Verzögerungen lassen sich bei der Behandlung psychischer Erkrankungen oft nicht vermeiden. Trotzdem sollten Betroffene sich nicht mit monatelangen Wartezeiten abfinden. Folgende Tipps können helfen, schneller einen Therapieplatz zu bekommen:
- Nutzen Sie vielfältige Informationsquellen. Wenn Sie im Internet suchen: Praxen oder Kliniken, die ganz oben stehen, sind oft besonders lange ausgebucht. Krankenkassen stellen auf Anfrage Listen mit Einrichtungen in der Nähe zur Verfügung. Sie führen auch solche auf, die online schwer oder gar nicht zu entdecken sind. Erkundigen Sie sich auch im Bekanntenkreis. Vielleicht kennt jemand eine gute Praxis mit weniger Andrang?
- Es ist mühsam, verschiedene Einrichtungen anzurufen, und frustrierend, immer wieder eine Absage zu erhalten. Fragen Sie dennoch möglichst viele Praxen oder Kliniken an. Dies steigert die Chance, offene oder demnächst verfügbare Therapieangebote zu finden.

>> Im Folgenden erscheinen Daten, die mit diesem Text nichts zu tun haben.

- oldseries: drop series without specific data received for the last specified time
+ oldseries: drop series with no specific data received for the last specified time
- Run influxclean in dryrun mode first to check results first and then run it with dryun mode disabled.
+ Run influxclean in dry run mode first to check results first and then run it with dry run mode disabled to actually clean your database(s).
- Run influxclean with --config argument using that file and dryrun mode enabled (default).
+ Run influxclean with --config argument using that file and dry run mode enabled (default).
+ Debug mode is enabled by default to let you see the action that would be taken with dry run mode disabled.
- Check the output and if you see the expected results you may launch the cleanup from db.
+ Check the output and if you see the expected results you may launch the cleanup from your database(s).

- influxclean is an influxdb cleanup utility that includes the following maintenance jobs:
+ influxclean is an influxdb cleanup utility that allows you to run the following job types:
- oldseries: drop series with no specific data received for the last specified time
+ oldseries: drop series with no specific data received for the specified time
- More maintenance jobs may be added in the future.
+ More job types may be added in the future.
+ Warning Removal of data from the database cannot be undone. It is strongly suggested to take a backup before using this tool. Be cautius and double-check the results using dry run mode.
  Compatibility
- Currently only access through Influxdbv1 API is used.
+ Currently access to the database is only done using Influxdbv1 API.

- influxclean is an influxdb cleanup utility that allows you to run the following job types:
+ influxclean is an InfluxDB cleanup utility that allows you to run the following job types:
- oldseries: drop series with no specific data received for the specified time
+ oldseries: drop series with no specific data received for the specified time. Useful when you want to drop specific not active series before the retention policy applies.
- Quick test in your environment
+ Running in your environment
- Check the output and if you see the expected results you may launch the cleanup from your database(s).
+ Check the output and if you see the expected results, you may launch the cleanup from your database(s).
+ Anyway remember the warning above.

- Auch wenn eine Behandlung direkt am Wohnort wünschenswert ist: Vor allem in ländlichen Gegenden deckt das Angebot den Bedarf in vielen Fällen nicht. Weiten Sie die Suche dann auf nahe gelegene Orte aus, die Sie bei Bedarf auch gut mit öffentlichen Verkehrsmitteln erreichen können. In Ballungszentren ist die Dichte an Versorgungsmöglichkeiten in der Regel höher.
- Lassen Sie sich bei angefragten Praxen oder Kliniken auf die Warteliste setzen. Manchmal entscheiden sich Betroffene vor Ihnen für andere Einrichtungen. Therapieplätze werden dann schneller frei als gedacht und Sie können über die von Ihnen angegebene Telefonnummer oder E-Mail-Adresse verständigt werden.
- Wenn Sie gesetzlich versichert sind: Dokumentieren Sie, welche psychotherapeutischen Praxen mit Kassenzulassung Sie kontaktiert haben. So können Sie belegen, dass Sie sich dort vergeblich um einen Therapieplatz bemüht haben. Manche Krankenkassen genehmigen und bezahlen dann auch eine Behandlung in Privatpraxen, die mit dem sogenannten Kostenerstattungsverfahren arbeiten.